Repeat the data word for word. Do not include the pictures.
*** Records provided ***
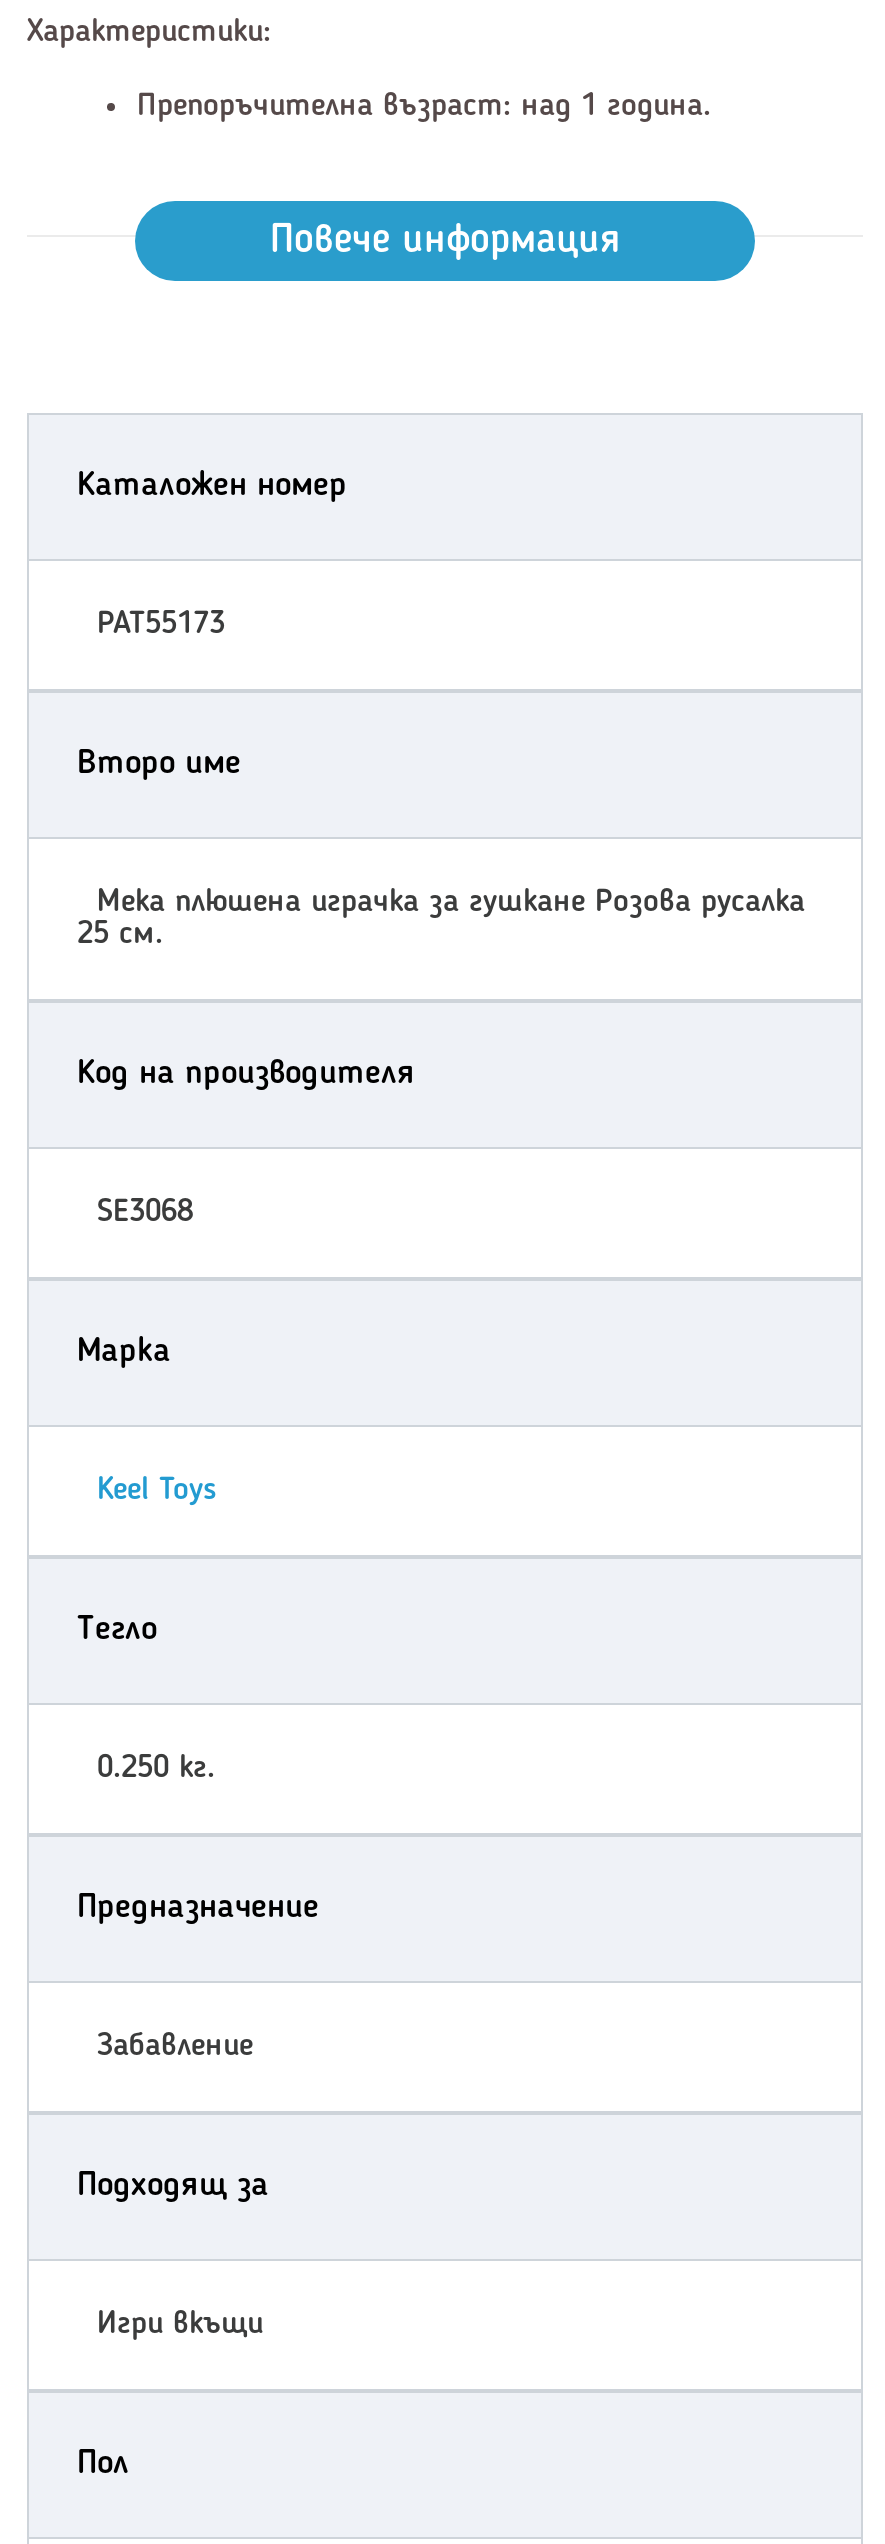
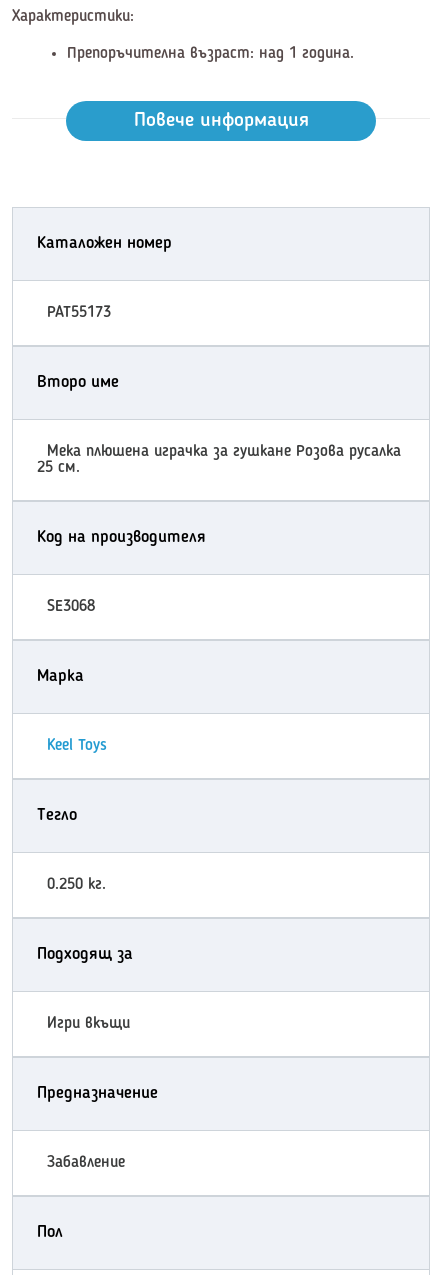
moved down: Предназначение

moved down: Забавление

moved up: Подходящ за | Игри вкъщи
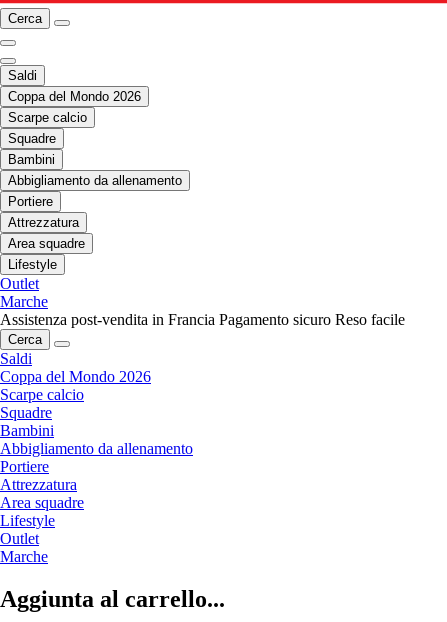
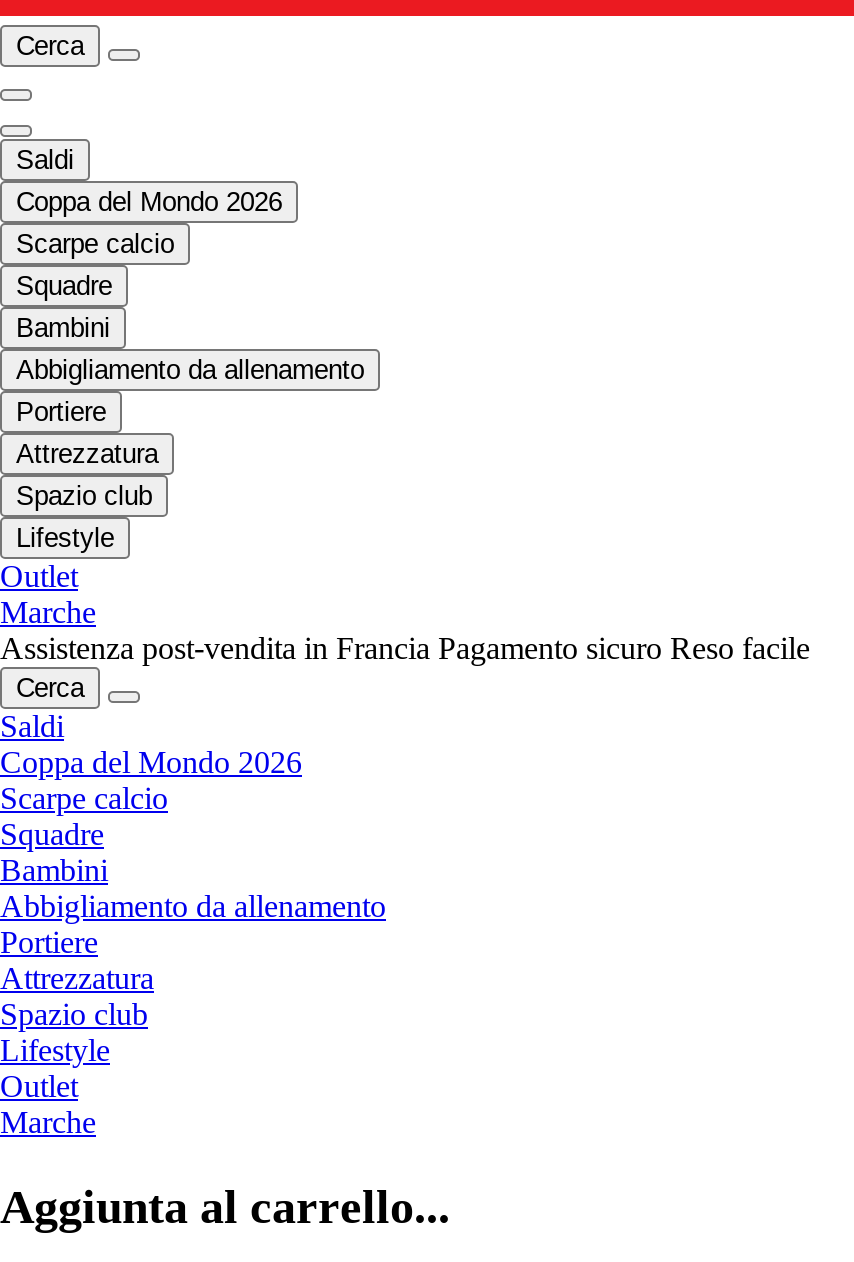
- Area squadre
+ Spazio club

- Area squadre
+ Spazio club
*** End of Records provided ***
Response to the exercise:
moved down: Предназначение

moved down: Забавление

moved up: Подходящ за | Игри вкъщи
- Area squadre
+ Spazio club

- Area squadre
+ Spazio club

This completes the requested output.